Is it possible to pd.merge() a df and csv when the df column is a list (could be more than one variable) and the csv only one.
df
GV2015_VAL polName
0 605000.0 [LENTEGEUR]
1 NaN [DURBANVILLE]
2 NaN [DURBANVILLE]
3 730000.0 [BISHOP LAVIS, GUGULETHU, MANENBERG]
4 625000.0 [LENTEGEUR]
csv
name m p j
0 LENTEGEUR 17.0 501.0 518.0
1 DURBANVILLE 10.0 495.0 505.0
2 BELHAR 9.0 352.0 361.0
3 MANENBERG 29.0 1013.0 1042.0
4 GUGULETHU 1.0 192.0 193.0
5 BISHOP LAVIS 10.0 495.0 505.0
name will match with polName.
Furthermore; the j parameter of csv should .aggregate (mean) when more than one variable present.
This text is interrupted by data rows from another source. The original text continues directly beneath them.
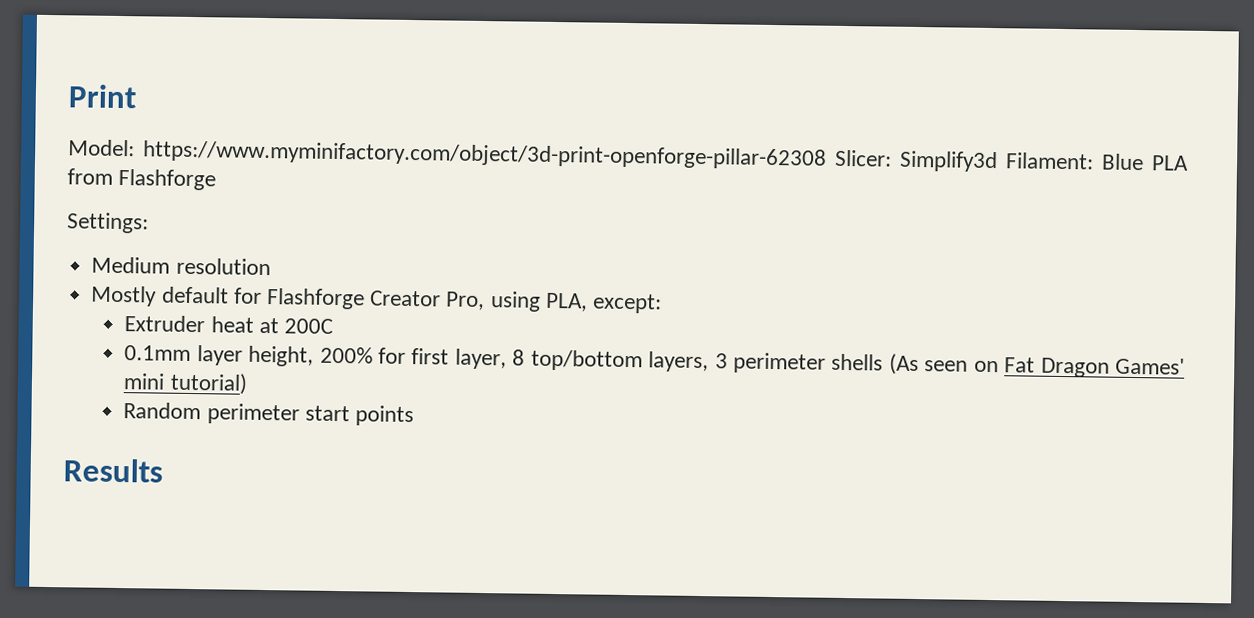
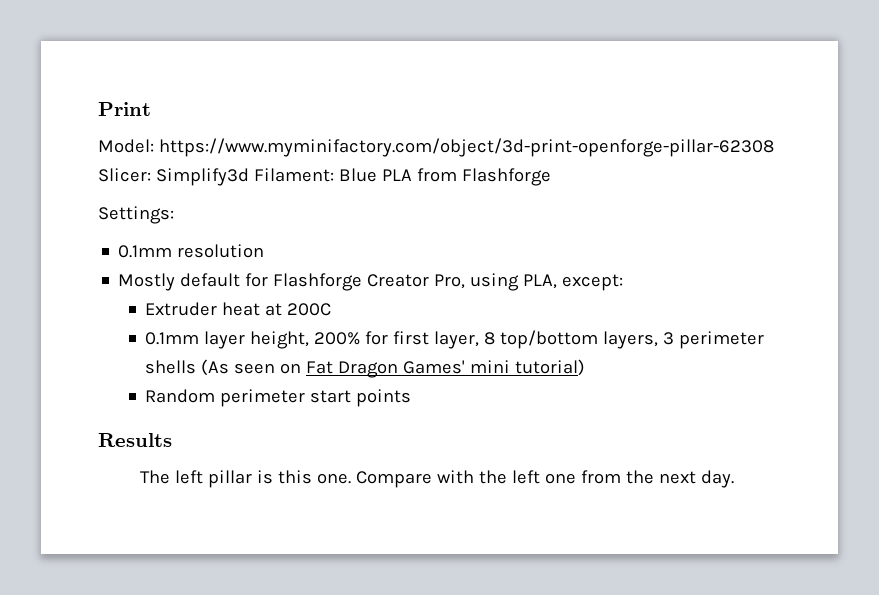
- Medium resolution
+ 0.1mm resolution
+ The left pillar is this one. Compare with the left one from the next day.

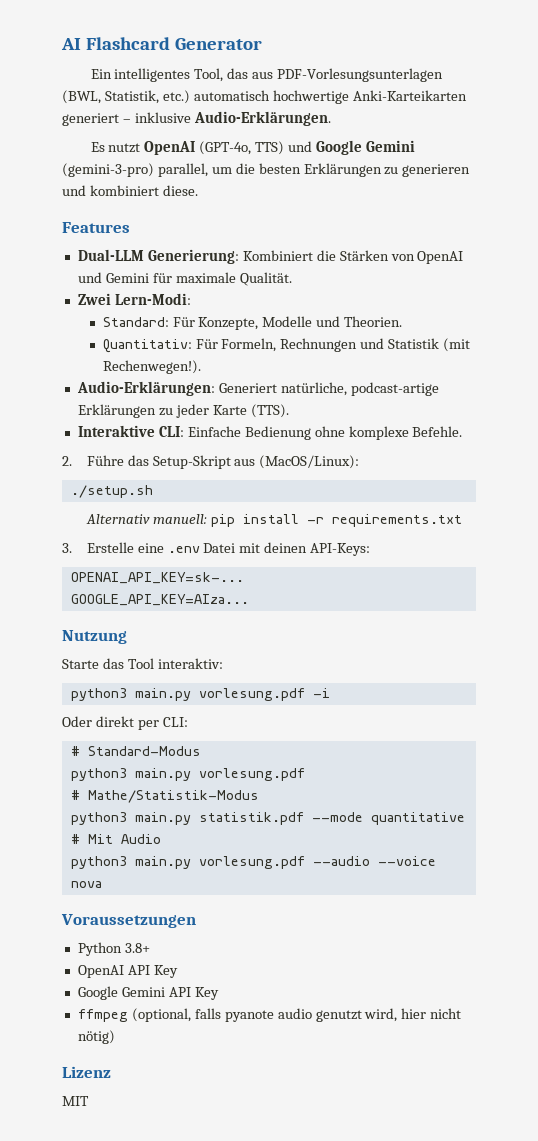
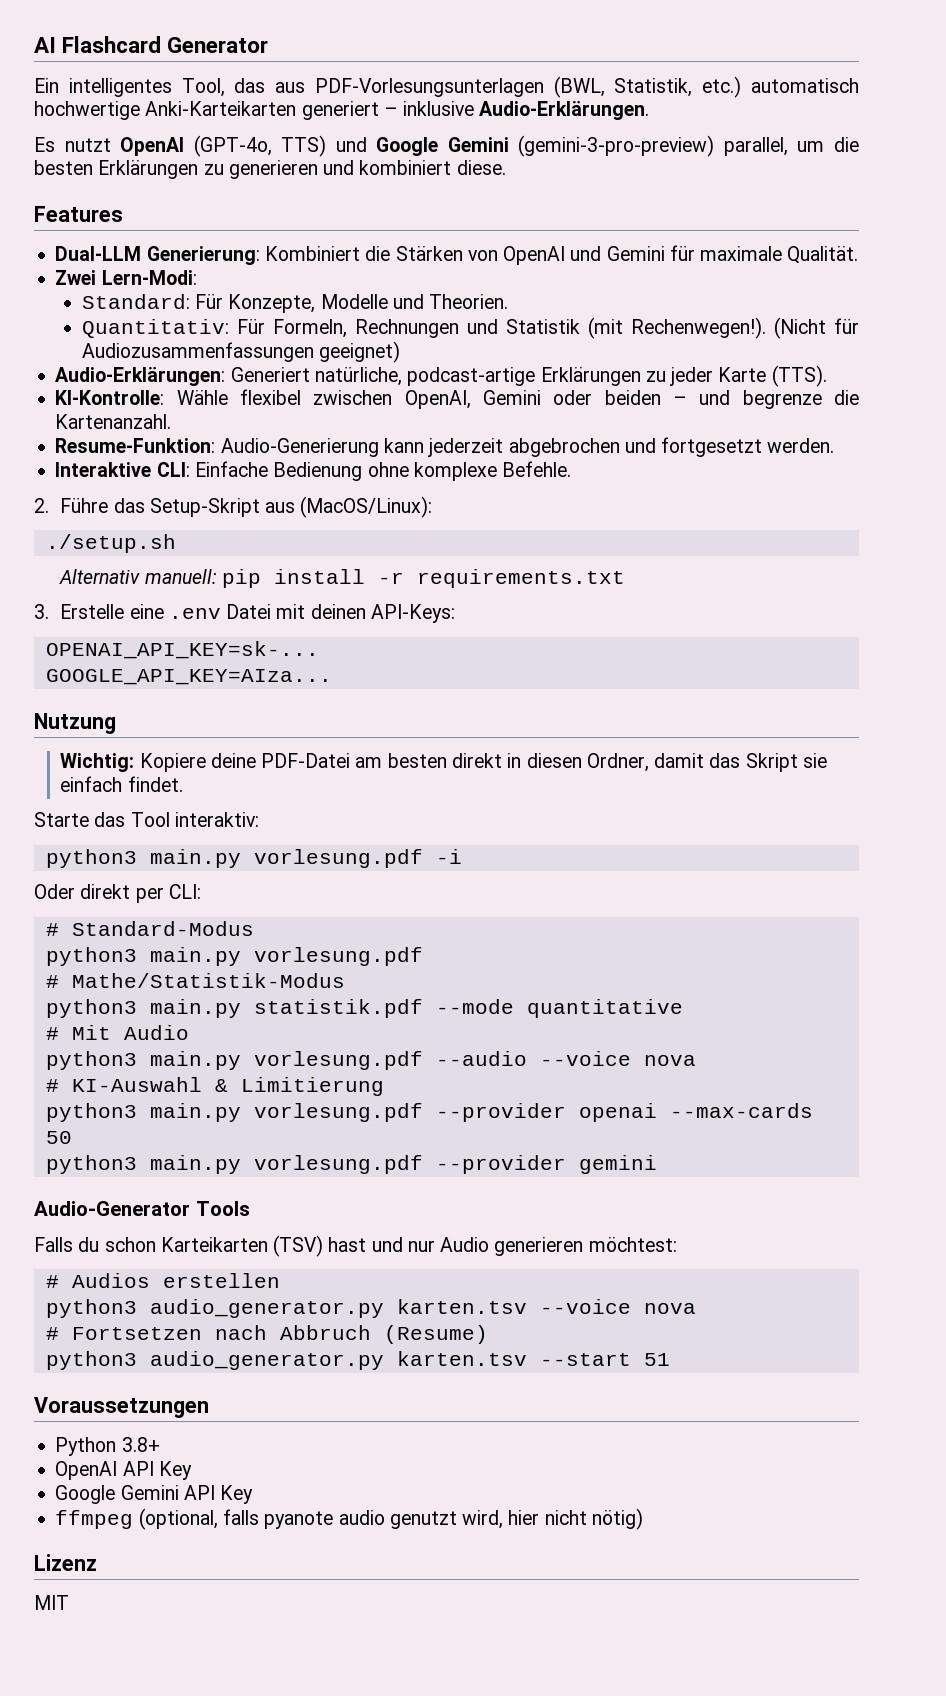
- Es nutzt OpenAI (GPT-4o, TTS) und Google Gemini (gemini-3-pro) parallel, um die besten Erklärungen zu generieren und kombiniert diese.
+ Es nutzt OpenAI (GPT-4o, TTS) und Google Gemini (gemini-3-pro-preview) parallel, um die besten Erklärungen zu generieren und kombiniert diese.
+ (Nicht für Audiozusammenfassungen geeignet)
+ KI-Kontrolle: Wähle flexibel zwischen OpenAI, Gemini oder beiden – und begrenze die Kartenanzahl.
+ Resume-Funktion: Audio-Generierung kann jederzeit abgebrochen und fortgesetzt werden.
+ Wichtig: Kopiere deine PDF-Datei am besten direkt in diesen Ordner, damit das Skript sie einfach findet.
+ # KI-Auswahl & Limitierung
+ python3 main.py vorlesung.pdf --provider openai --max-cards 50
+ python3 main.py vorlesung.pdf --provider gemini
+ Audio-Generator Tools
+ Falls du schon Karteikarten (TSV) hast und nur Audio generieren möchtest:
+ # Audios erstellen
+ python3 audio_generator.py karten.tsv --voice nova
+ # Fortsetzen nach Abbruch (Resume)
+ python3 audio_generator.py karten.tsv --start 51

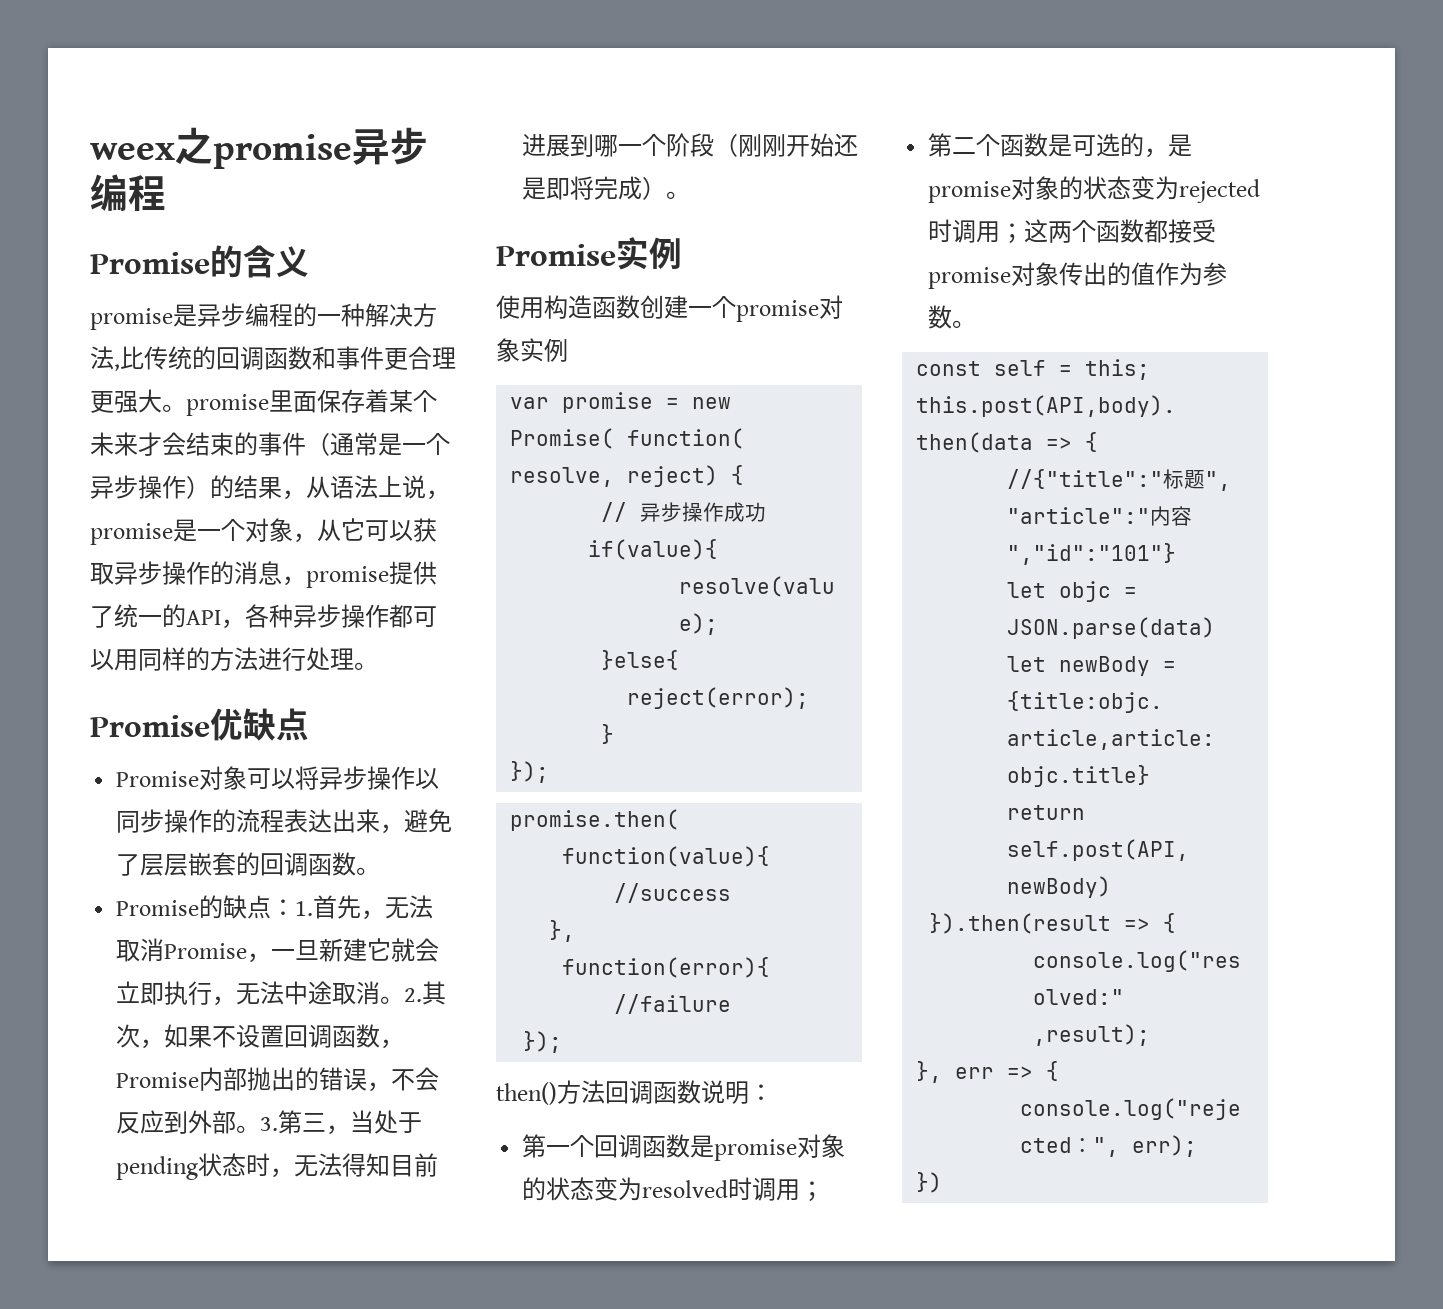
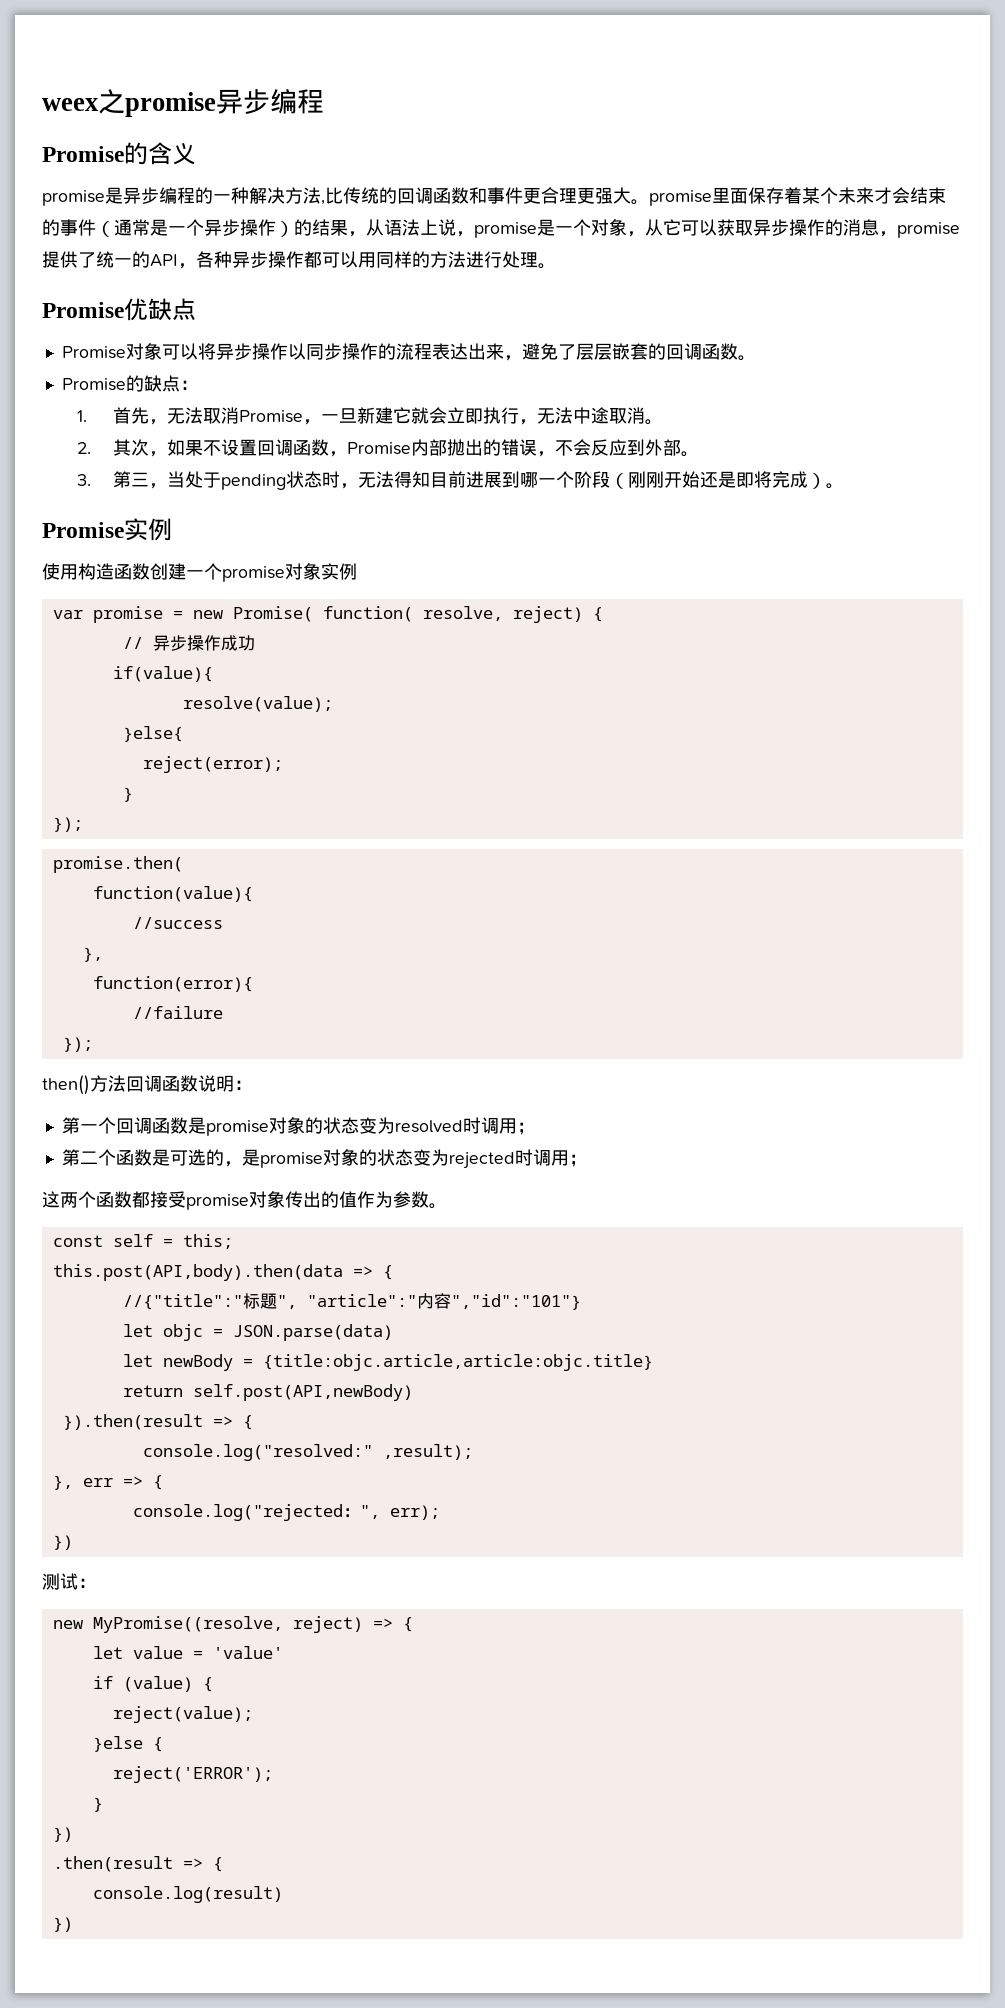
- Promise的缺点：1.首先，无法取消Promise，一旦新建它就会立即执行，无法中途取消。2.其次，如果不设置回调函数，Promise内部抛出的错误，不会反应到外部。3.第三，当处于pending状态时，无法得知目前进展到哪一个阶段（刚刚开始还是即将完成）。
+ Promise的缺点：
+ 1.首先，无法取消Promise，一旦新建它就会立即执行，无法中途取消。
+ 2.其次，如果不设置回调函数，Promise内部抛出的错误，不会反应到外部。
+ 3.第三，当处于pending状态时，无法得知目前进展到哪一个阶段（刚刚开始还是即将完成）。
- 第二个函数是可选的，是promise对象的状态变为rejected时调用；这两个函数都接受promise对象传出的值作为参数。
+ 第二个函数是可选的，是promise对象的状态变为rejected时调用；
+ 这两个函数都接受promise对象传出的值作为参数。
+ 测试：
+ new MyPromise((resolve, reject) => {
+ let value = 'value'
+ if (value) {
+ reject(value);
+ }else {
+ reject('ERROR');
+ }
+ })
+ .then(result => {
+ console.log(result)
+ })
So that the output for df should be:
df
GV2015_VAL polName merge_j
0 605000.0 [LENTEGEUR] 518.0
1 NaN [DURBANVILLE] 505.0
2 NaN [DURBANVILLE] 505.0
3 730000.0 [BISHOP LAVIS, GUGULETHU, MANENBERG] 580.0
4 625000.0 [LENTEGEUR] 518.0
How can the built-in .merge() handle the challenge or will looping / list comprehension be necessary?